Я обращаюсь к люстре, представляя ее огромной металлической медузой. Цепи гремят, болты выскакивают из потолка, проволока рвется, освобождая пленных светлячков. Радуясь свободе, они носятся по вагону и напоминают сошедший с ума звездопад в планетарии. Остальные пассажиры вопят и лезут под сиденья.
Кондуктор, взвизгнув, пятится, когда люстра плывет к нему по воздуху. Ее металлические щупальца движутся изящно и в то же время угрожающе. Я пригибаюсь; цепи обвивают кондуктора и прижимают к стене, сбив фуражку. Болты втыкаются в стену, и вся конструкция превращается в гигантскую железную сеть. Жук взят в плен, его ножки болтаются над полом.
Светлячки летают вокруг, испуская слабое сияние.
Стиснув зубы, я достаю из-под упавшей кондукторской фуражки ключ и пакетик арахиса.
– У вас новая королева, – говорю я, гневно глядя на жука. – Из-за того, что в моих жилах течет человеческая кровь, я могу творить магию и не бояться железа. Так что Червонная Королева ничего мне не сделает.
Я шагаю к двери.
– Подождите! – умоляюще зовет кондуктор. – Простите мою дерзость, ваше величество. Вы совершенно правы. Но я кондуктор. Я должен защищать потерянные воспоминания от безбилетников. Освободите меня, прошу вас!

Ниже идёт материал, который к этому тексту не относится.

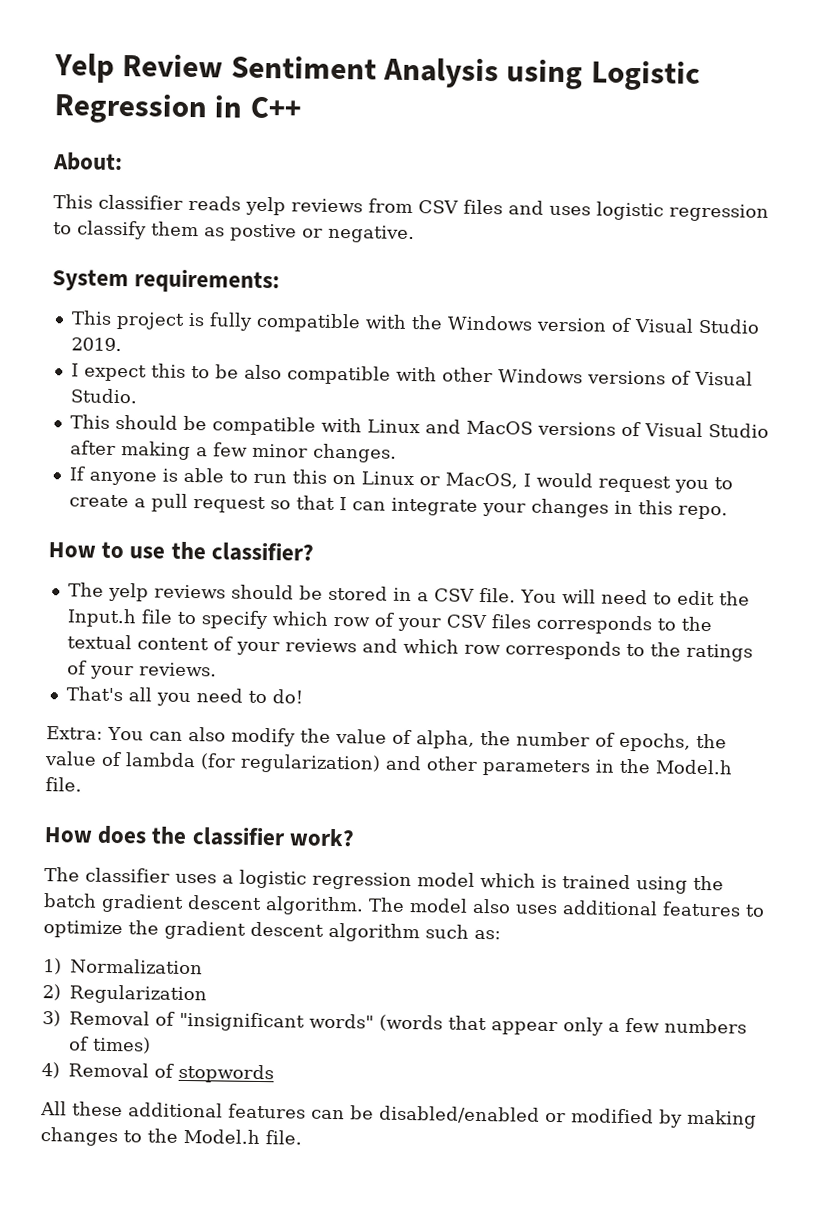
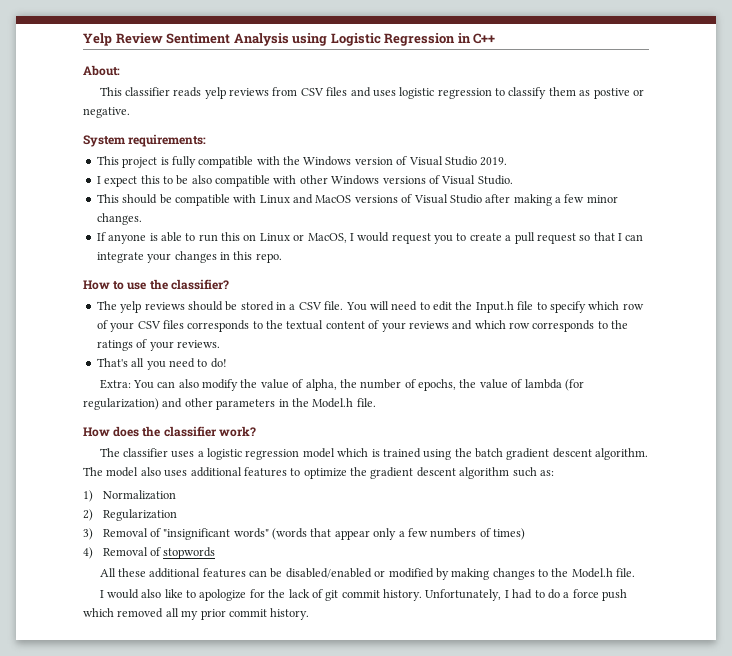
(302, 1137) none -> [99,589,628,601] [83,608,310,620] // I would also like to apologize for the lack of git commit history. Unfortunately, I had to do a force push which removed all my prior commit history.

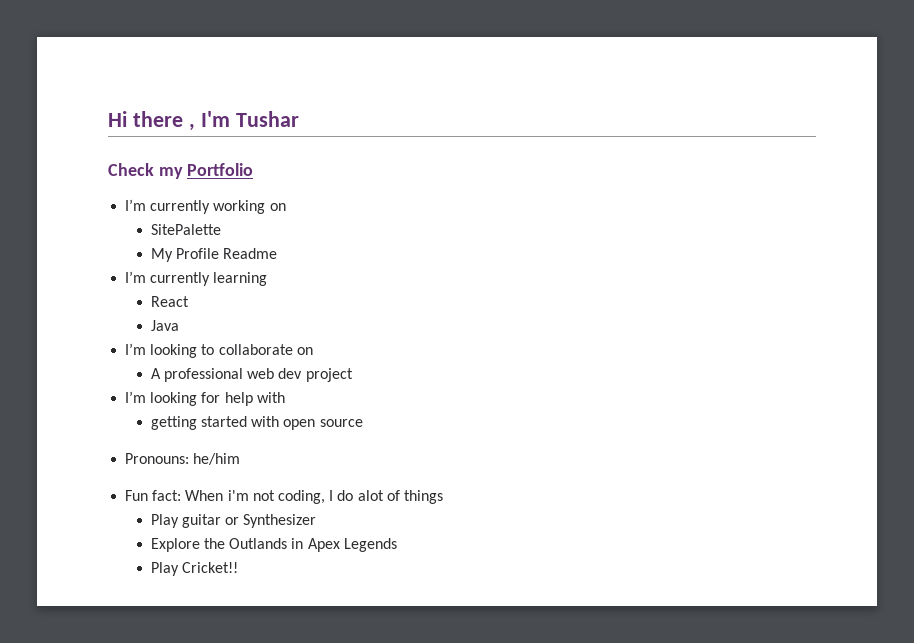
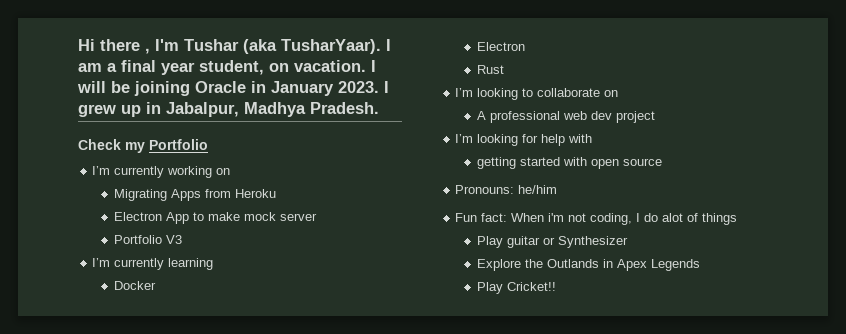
(299, 119) none -> [243,39,391,54] [78,60,376,75] [77,81,389,96] [78,102,379,117] (aka TusharYaar). I am a final year student, on vacation. I will be joining Oracle in January 2023. I grew up in Jabalpur, Madhya Pradesh.
[150,224,221,235] [150,248,278,262] SitePalette // My Profile Readme -> [113,189,276,201] [113,212,317,224] [113,235,182,244] Migrating Apps from Heroku // Electron App to make mock server // Portfolio V3
[150,296,189,307] [150,320,179,331] React // Java -> [113,281,156,290] [476,42,525,51] [476,65,504,74] Docker // Electron // Rust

Я поворачиваюсь на пятке, чтобы взглянуть на остальных. Они выглядывают из-под сидений – взъерошенные, с вытаращенными глазами и поджатыми хвостами, – чихая и дрожа от страха.
Пленник скулит, когда в него летит пакетик орешков. Он застревает среди цепей, в пределах досягаемости левых лапок жука.
– У кондуктора обеденный перерыв, – говорю я пассажирам. – И если кто-нибудь покинет свое место – не важно, по какой причине, – то будет иметь дело со мной. Ясно?
Пассажиры отвечают дружным кивком и осторожно вылезают из-под кресел. Я чувствую легкое удовлетворение.
А потом, улыбнувшись, поворачиваю ключ и открываю дверь, ведущую в прошлое моего врага.